Dr Cheok Chit Fang, principal investigator at A*Star's Institute of Molecular and Cell Biology, was the study's lead researcher. Her team will carry out pre-clinical studies and clinical trials to confirm that Niclosamide is effective and also has fewer side effects.

Singapore scientists' six-year study shows drug used to treat tapeworm infections also has cancer-fighting traits

Shabana Begum, The Straits Times

Scientists here have found that a drug used to treat tapeworm infections can also kill the cells responsible for almost half of all cancers.

The drug, called Niclosamide, wipes out cancer cells that contain the mutated p53 gene. Normal p53 genes work as tumour suppressors.

p53 mutants are rife in colorectal, breast, lung and prostate cancer - the biggest cancer killers in Singapore - among other cancers.

Niclosamide's cancer-fighting traits were discovered when scientists from A*Star's Institute of Molecular and Cell Biology (IMCB) screened over 2,000 drugs during a six-year study that began in 2013.

"We did a very robust screening that allowed us to pinpoint that Niclosamide is the top hit in the list of drugs that kill p53-deficient cells," said Dr Cheok Chit Fang, principal investigator at A*Star's IMCB and lead researcher of the study.

As the drug has been approved by the US Food and Drug Administration since the 1960s, it is likely that Niclosamide will be commercially available for cancer treatment sooner compared with newly developed drugs, added Dr Cheok.

"Since it is an FDA-approved drug, clearing the regulatory hurdles will be a bit easier and faster. Niclosamide is already established to be fairly safe."

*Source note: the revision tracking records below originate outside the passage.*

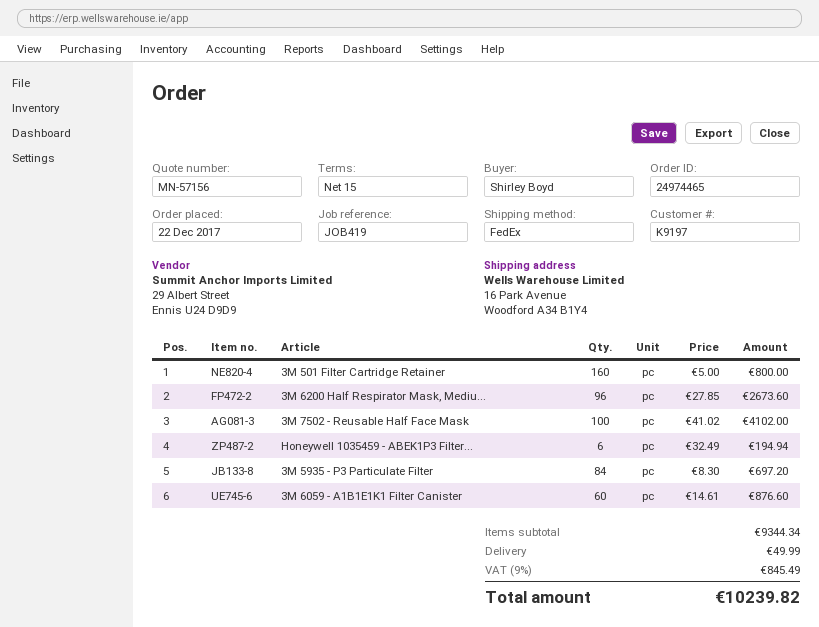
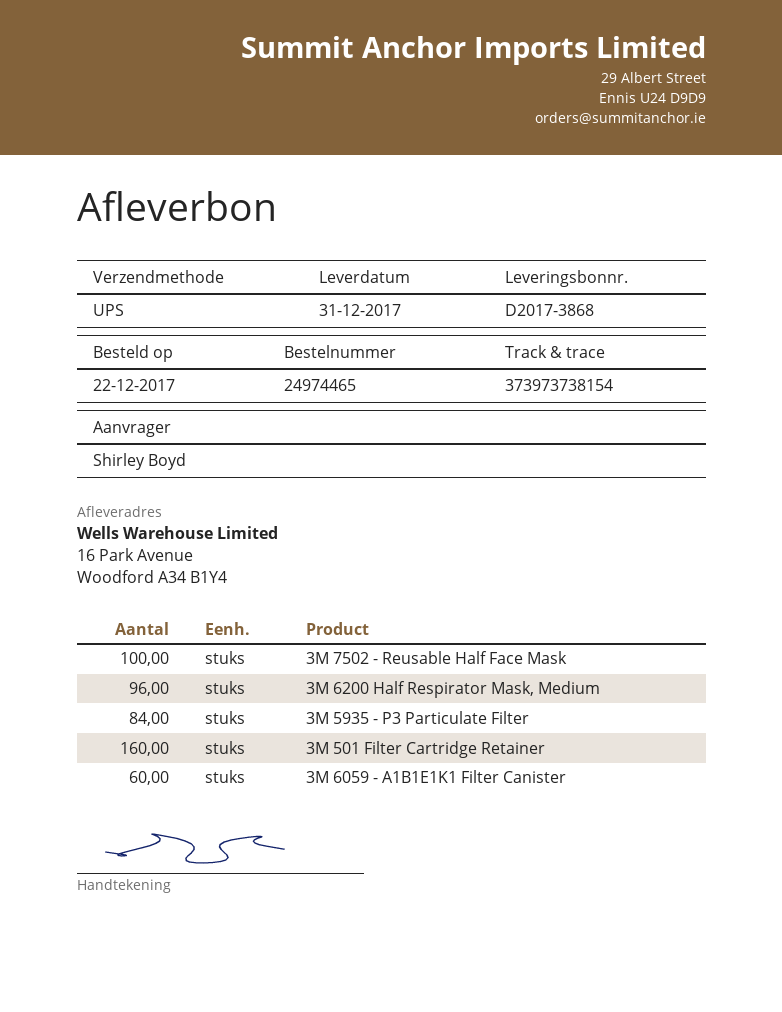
shipping method: FedEx -> UPS
Honeywell 1035459 - ABEK1P3 Filter...: 6 -> none

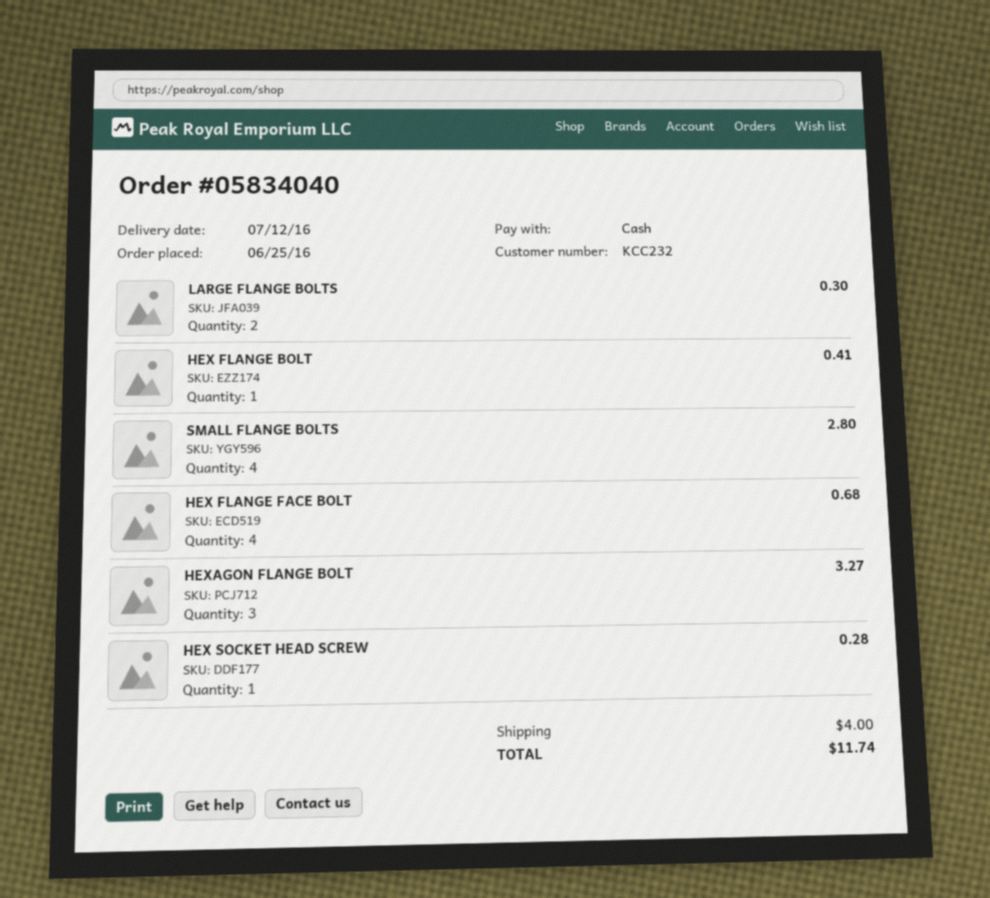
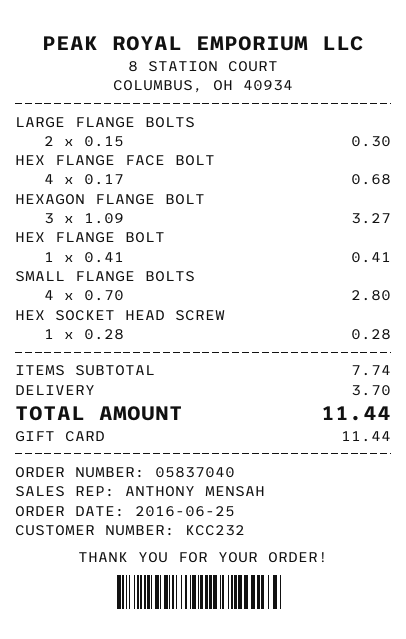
order number: 05834040 -> 05837040
payment method: cash -> gift card
shipping: 4.00 -> 3.70
total: 11.74 -> 11.44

When normal p53 genes in cells undergo mutation, they lose their tumour-suppressing qualities, allowing cancer cells to thrive and proliferate. When Niclosamide acts on any cell, it causes fatty acids to build up in the cell. When fatty acids accumulate in a cell with normal p53 genes, the genes are activated to break down and metabolise the fatty acid cluster.

However, when fatty acids accumulate in a cancer cell with mutated p53 genes, the team discovered that defective genes cannot be activated to break down the fatty acids. The fatty acids will then build up to toxic levels, killing the cell.

The study's findings were published in scientific journal Nature Communications last September and presented at the 17th International p53 Workshop in Singapore.

Dr Cheok said: "When I presented the findings at the 2017 conference, some colleagues were surprised by how we discovered Niclosamide's mechanism against cancer. Nobody looked at it from a metabolic angle."

Moving forward, Dr Cheok's team will conduct pre-clinical studies and clinical trials to confirm that the drug is effective and has fewer side effects on patients.

They will collaborate with pathologists and clinicians in institutions such as KK Women's and Children's Hospital (KKH), National Cancer Centre Singapore and National University of Singapore to test the drug on a range of cancer cell samples derived from consenting patients.

Looking at A*Star's study in another perspective, Dr Adele Wong from the Department of Pathology and Laboratory Medicine at KKH suggested that finding biomarkers in mutated p53 genes in ovarian cancers is an avenue of research that can be further explored. p53 mutants are found in more than 95 per cent of a type of ovarian cancer.

"In the realm of gynaecologic oncology, Niclosamide has the potential to be an effective and 'gentler' therapeutic agent with fewer side effects," said Dr Wong. "Niclosamide may augment the pre-existing drugs when used in combination."